The slow death of the Cold War

In 1999, just one year shy of the Millennium, I lived in Paris. Like many of my age, I waited for the release of the movie Matrix. The Wachowski brothers built up the suspense of what it was all about to the maximum. There I was, watching it and while I asked myself where it all led while the movie played, I had a couple of moments that stuck with me.

One of them was the famous scene when Agent Smith interrogated Morpheus. Let me just lay part of Smith’s monologue on you: 

Have you ever stood and stared at it, marveled at it’s beauty, it’s genius? Billions of people just living out their lives, oblivious. Did you know that the first Matrix was designed to be a perfect human world. Where none suffered. Where everyone would be happy. It was a disaster. No one would accept the program. Entire crops were lost. Some believed that we lacked the programming language to describe your perfect world. But I believe that as a species, human beings define their reality through misery and suffering. The perfect world would dream that your primitive cerebrum kept trying to wake up from. Which is why the Matrix was redesigned to this, the peak of your civilization. 

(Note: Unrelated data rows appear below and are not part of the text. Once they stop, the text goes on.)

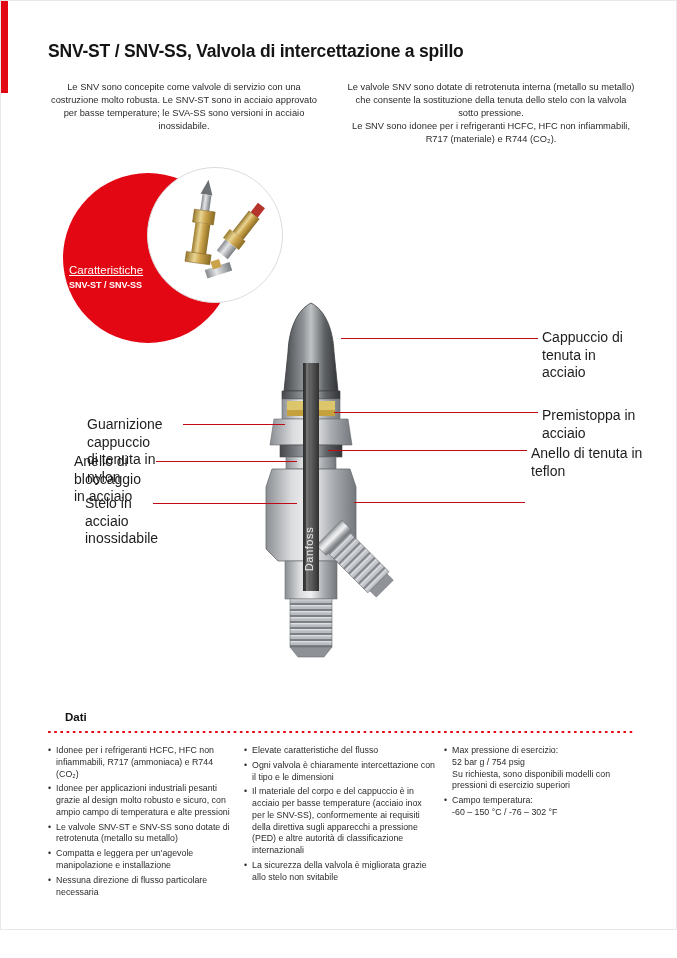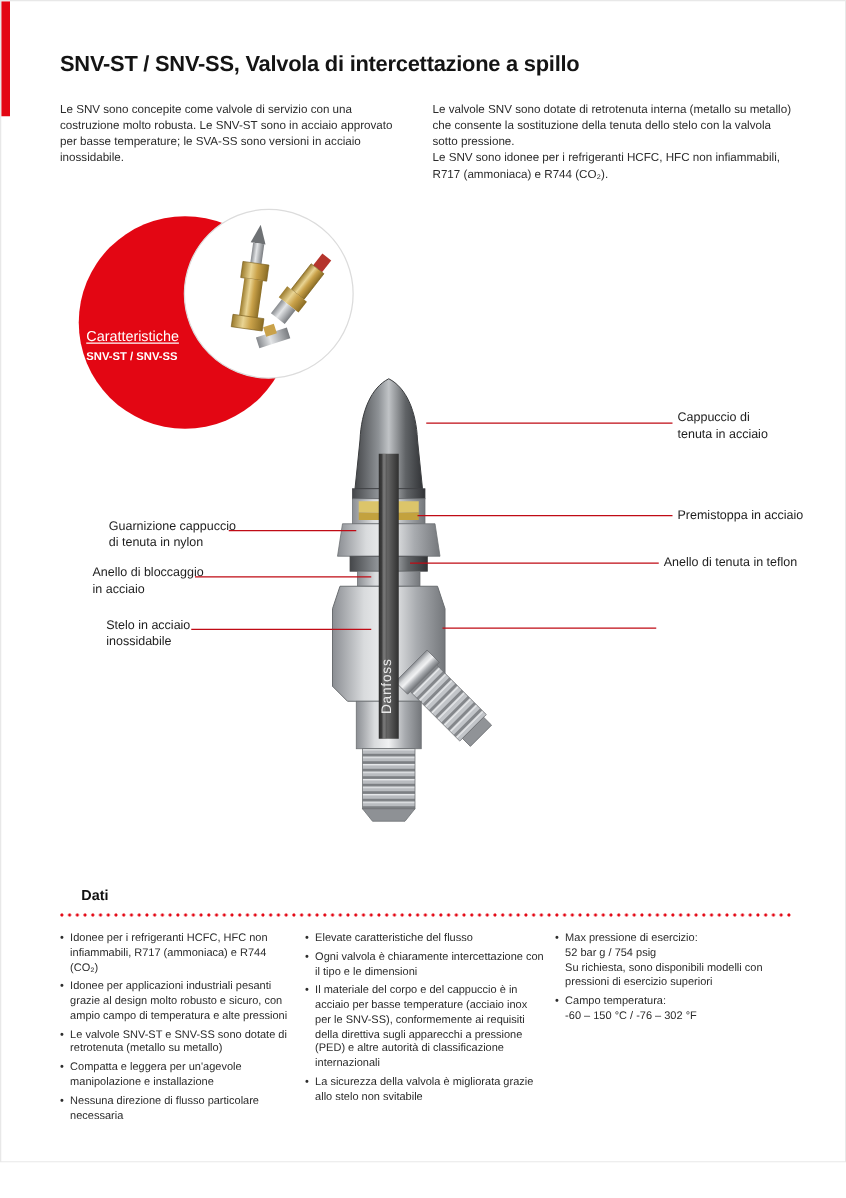"Le SNV sono concepite come" .intro { text-align: none -> center }
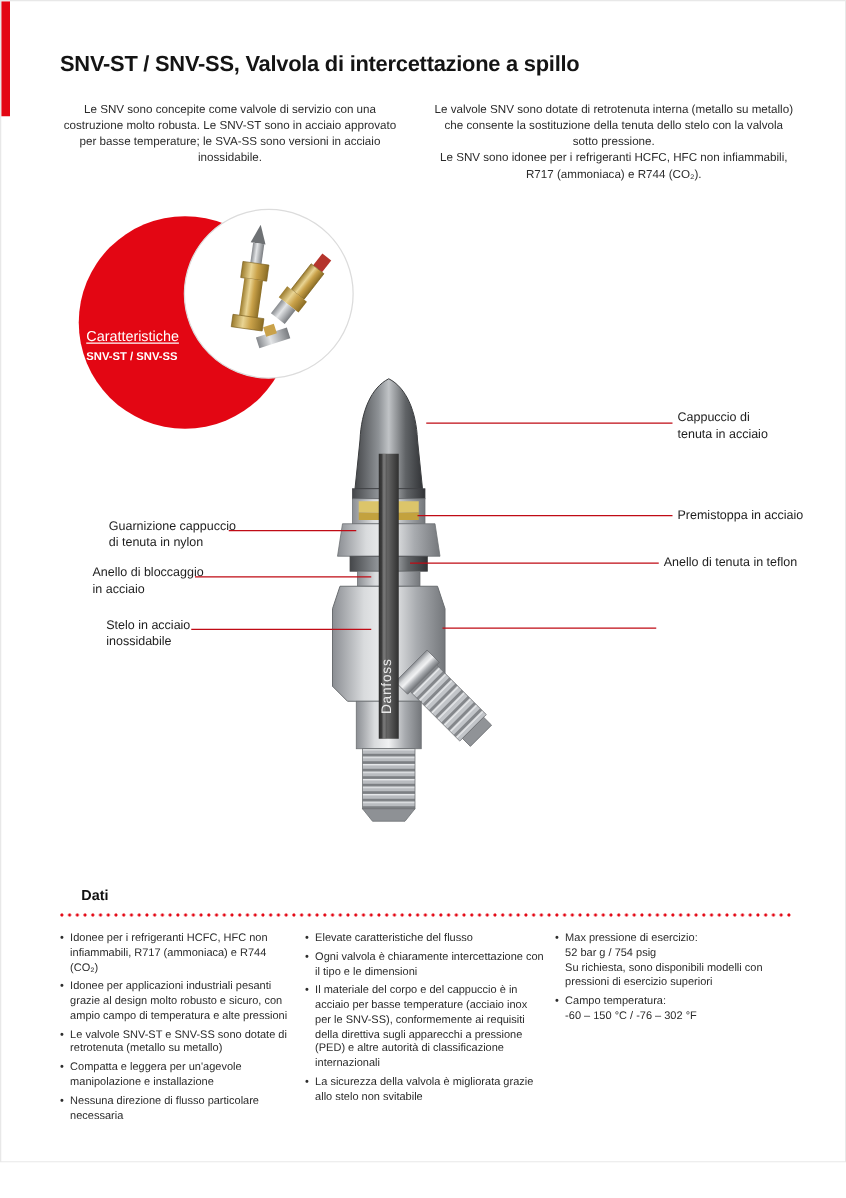"Le SNV sono idonee per" p { text: ammoniaca -> materiale }
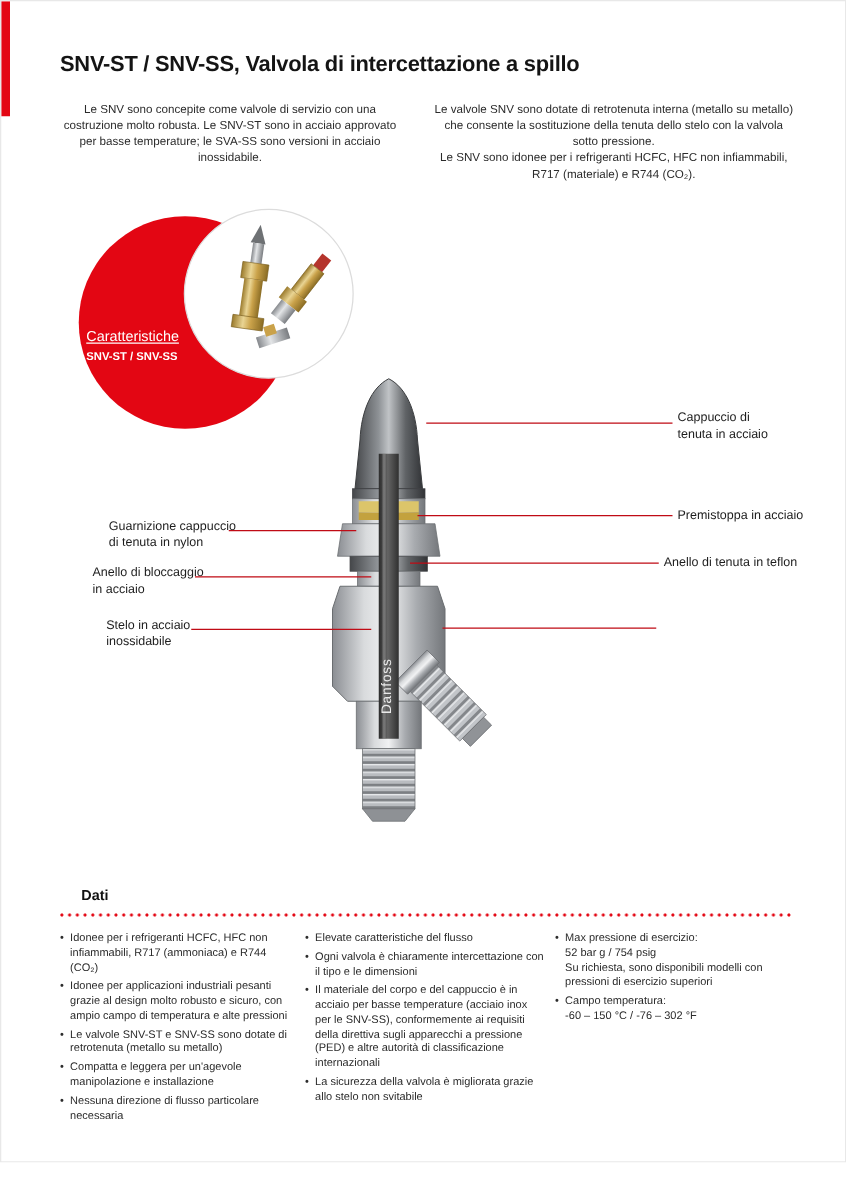"Cappuccio di" .callout { font-size: 10px -> 14px }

Let those words sink in for a moment because while this was just a movie, the words hold a much deeper truth that defines our real world. And you don’t need to believe that you are a bio-battery in a vat living in a dream world to play with this human condition.

Just about 10 years before those words were spoken, before the movie was even made, an Earth-shattering event changed the globe. The Soviet bloc shook its foundations and started to disintegrate. Country by country peeled off the bloc until only the Soviet Union remained. And even the Red Empire fell apart into its constituent parts.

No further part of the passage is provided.